Neural Networks Demystified

Part 4: Backpropagation


In [1]:
from IPython.display import YouTubeVideo


Code Symbol Math Symbol Definition Dimensions
X $$X$$ Input Data, each row in an example (numExamples, inputLayerSize)
y $$y$$ target data (numExamples, outputLayerSize)
W1 $$W^{(1)}$$ Layer 1 weights (inputLayerSize, hiddenLayerSize)
W2 $$W^{(2)}$$ Layer 2 weights (hiddenLayerSize, outputLayerSize)
z2 $$z^{(2)}$$ Layer 2 activation (numExamples, hiddenLayerSize)
a2 $$a^{(2)}$$ Layer 2 activity (numExamples, hiddenLayerSize)
z3 $$z^{(3)}$$ Layer 3 activation (numExamples, outputLayerSize)
J $$J$$ Cost (1, outputLayerSize)
dJdz3 $$\frac{\partial J}{\partial z^{(3)} } = \delta^{(3)}$$ Partial derivative of cost with respect to $z^{(3)}$ (numExamples,outputLayerSize)
dJdW2 $$\frac{\partial J}{\partial W^{(2)}}$$ Partial derivative of cost with respect to $W^{(2)}$ (hiddenLayerSize, outputLayerSize)
dz3dz2 $$\frac{\partial z^{(3)}}{\partial z^{(2)}}$$ Partial derivative of $z^{(3)}$ with respect to $z^{(2)}$ (numExamples, hiddenLayerSize)
dJdW1 $$\frac{\partial J}{\partial W^{(1)}}$$ Partial derivative of cost with respect to $W^{(1)}$ (inputLayerSize, hiddenLayerSize)
delta2 $$\delta^{(2)}$$ Backpropagating Error 2 (numExamples,hiddenLayerSize)
delta3 $$\delta^{(3)}$$ Backpropagating Error 1 (numExamples,outputLayerSize)

Last time, we decided to use gradient descent to train our Neural Network, so it could make better predictions of your score on a test based on how many hours you slept, and how many hours you studied the night before. To perform gradient descent, we need an equation and some code for our gradient, dJ/dW.

Our weights, W, are spread across two matrices, W1 and W2. We’ll separate our dJ/dW computation in the same way, by computing dJdW1 and dJdW2 independently. We should have just as many gradient values as weight values, so when we’re done, our matrices dJdW1 and dJdW2 will be the same size as W1 and W2.

$$ \frac{\partial J}{\partial W^{(2)}} = \frac{\partial \sum \frac{1}{2}(y-\hat{y})^2}{\partial W^{(2)}} $$

Let’s work on dJdW2 first. The sum in our cost function adds the error from each example to create our overall cost.

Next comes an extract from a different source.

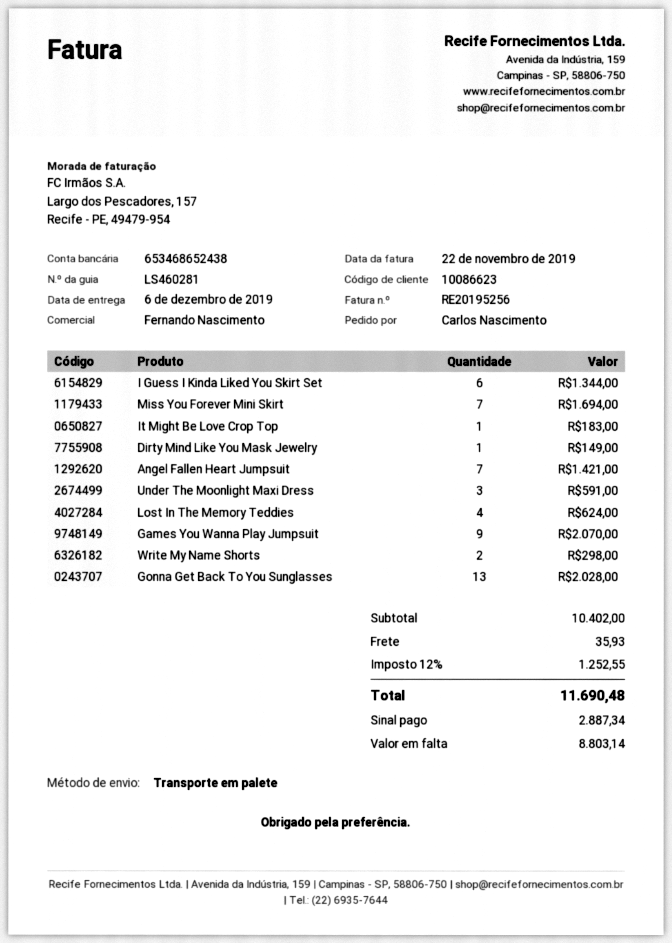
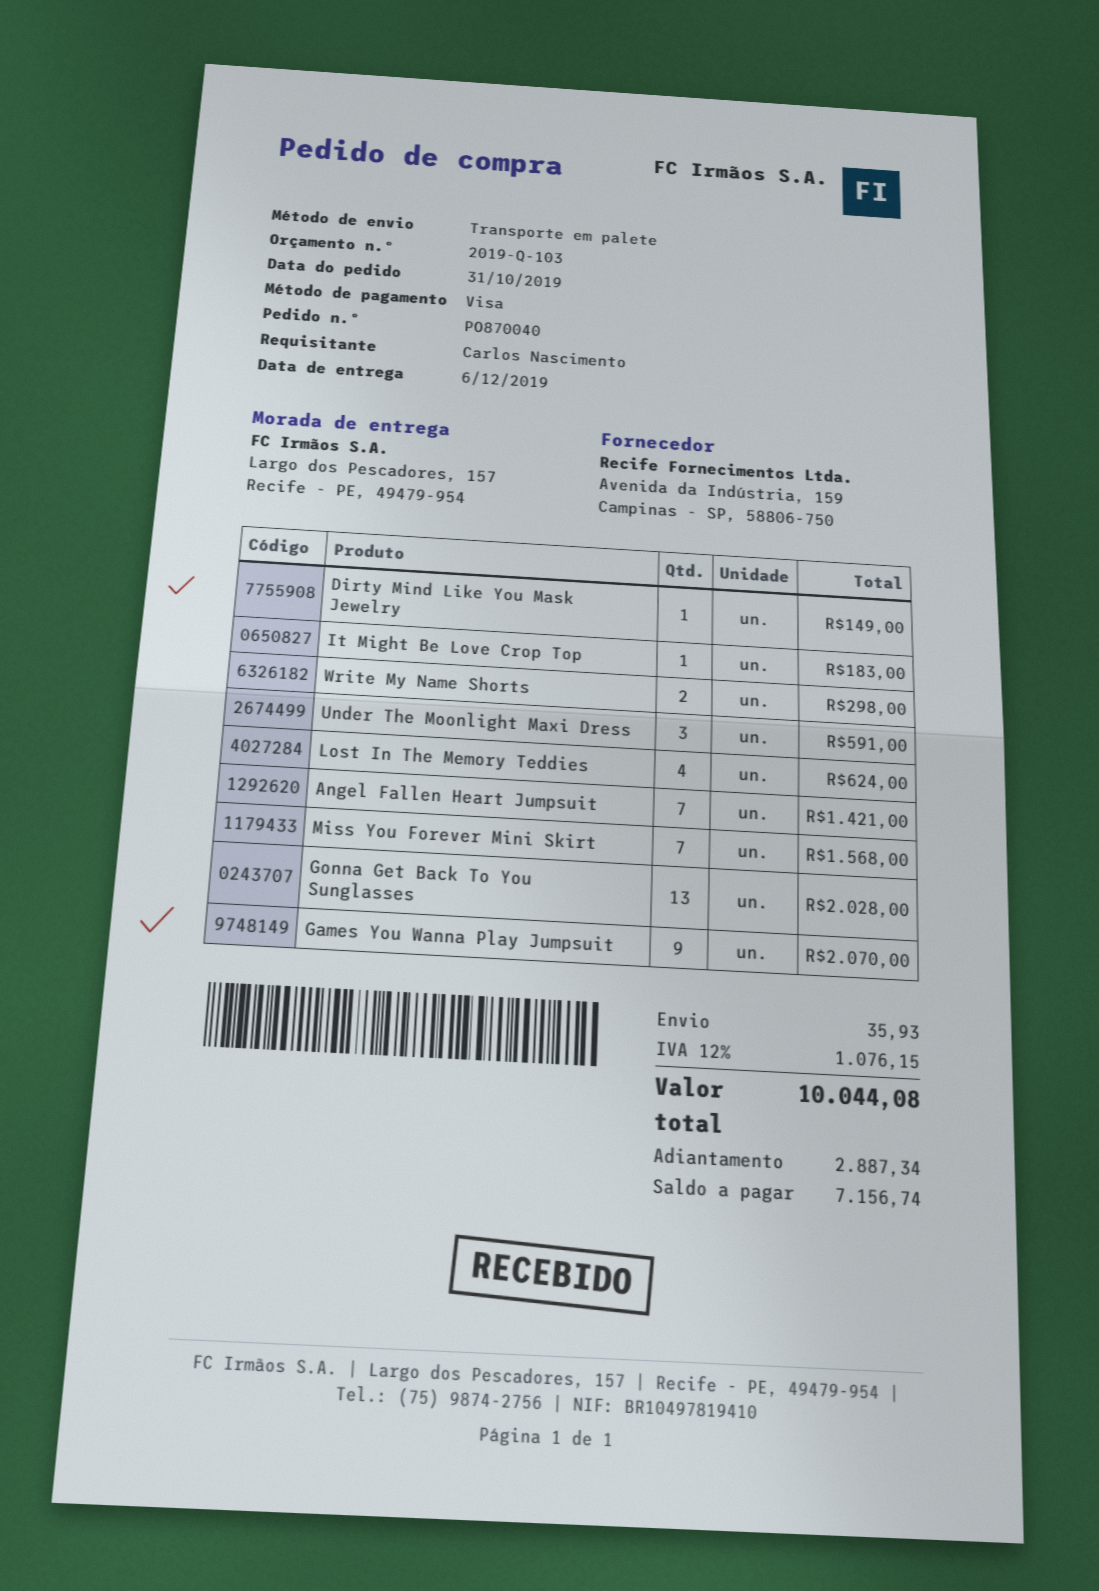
I Guess I Kinda Liked You Skirt Set: 6 for 1344.00 -> none
Miss You Forever Mini Skirt: 7 for 1694.00 -> 7 for 1568.00
tax: 12% = 1252.55 -> 12% = 1076.15
total: 11690.48 -> 10044.08
balance: 8803.14 -> 7156.74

We’ll take advantage of the sum rule in differentiation, which says that the derivative of the sums equals the sum of the derivatives. We can move our sigma outside and just worry about the derivative of the inside expression first.

$$ \frac{\partial J}{\partial W^{(2)}} = \sum \frac{\partial \frac{1}{2}(y-\hat{y})^2}{\partial W^{(2)}} $$

To keep things simple, we’ll temporarily forget about our summation. Once we’ve computed dJdW for a single example, we’ll add all our individual derivative terms together.

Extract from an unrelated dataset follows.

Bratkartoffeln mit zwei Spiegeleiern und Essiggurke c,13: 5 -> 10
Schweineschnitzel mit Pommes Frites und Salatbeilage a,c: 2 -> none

We can now evaluate our derivative. The power rule tells us to bring down our exponent, 2, and multiply. To finish our derivative, we’ll need to apply the chain rule.

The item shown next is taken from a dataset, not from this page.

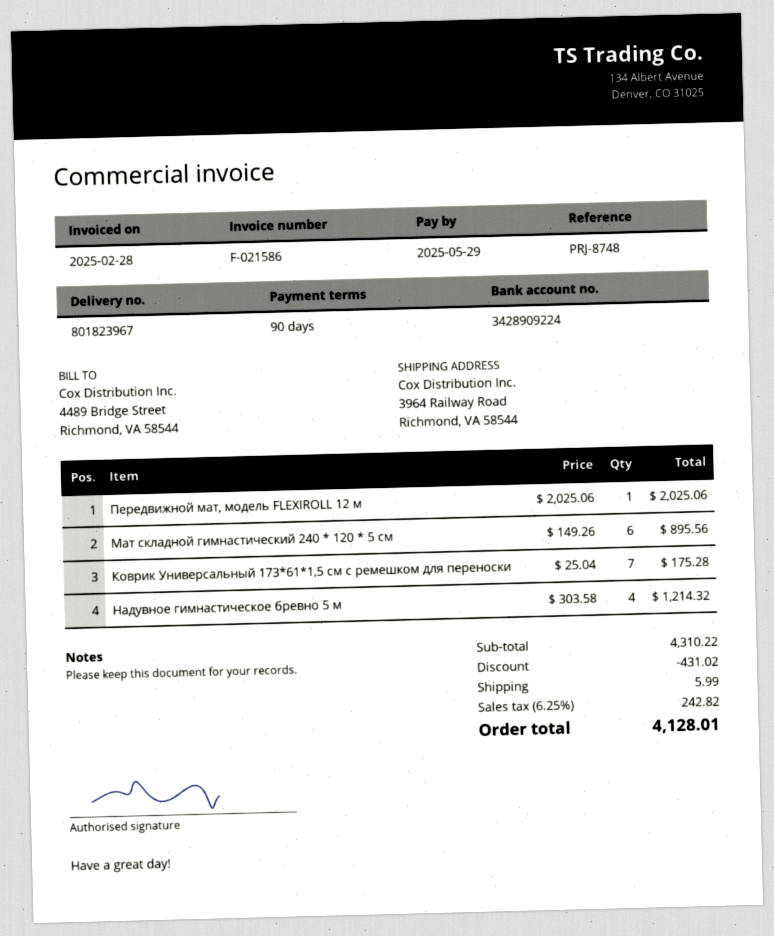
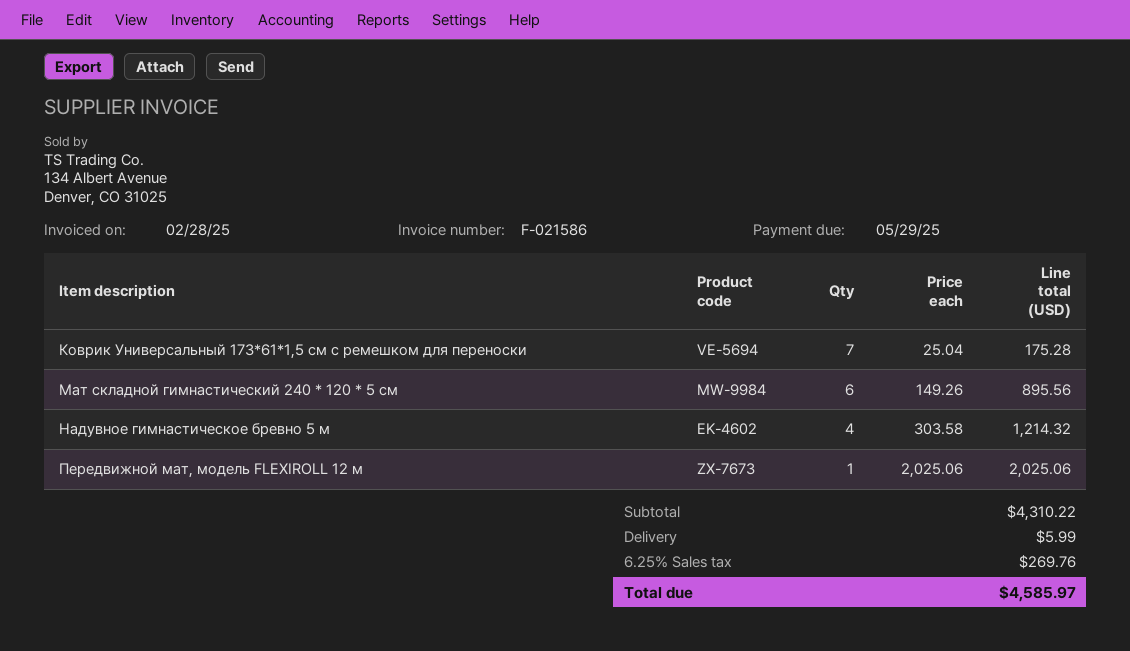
discount: 431.02 -> none
tax: 6.25% = 242.82 -> 6.25% = 269.76
total: 4128.01 -> 4585.97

The chain rule tells us how to take the derivative of a function inside of a function, and generally says we take the derivative of the outside function and then multiply it by the derivative of the inside function.

One way to express the chain rule is as the product of derivatives, this will come in very handy as we progress through backpropagation. In fact, a better name for backpropagation might be "don’t stop doing the chain rule. ever."

We’ve taken the derivative of the outside of our cost function - now we need to multiply it by the derivative of the inside.

Y is just our test scores, which won’t change, so the derivative of y, a constant, with respect to W two is 0! yHat, on the other hand, does change with respect to W two, so we’ll apply the chain rule and multiply our results by minus dYhat/dW2.

$$ \frac{\partial J}{\partial W^{(2)}} = -(y-\hat{y}) \frac{\partial \hat{y}}{\partial W^{(2)}} $$

We now need to think about the derivative of yHat with respect to W2. Equation 4 tells us that yHat is our activation function of z3, so we it will be helpful to apply the chain rule again to break dyHat/dW2 into dyHat/dz3 times dz3/dW2.

$$ \frac{\partial J}{\partial W^{(2)}} = -(y-\hat{y}) \frac{\partial \hat{y}}{\partial z^{(3)}} \frac{\partial z^{(3)}}{\partial W^{(2)}} $$

To find the rate of change of yHat with respect to z3, we need to differentiate our sigmoid activation function with respect to z.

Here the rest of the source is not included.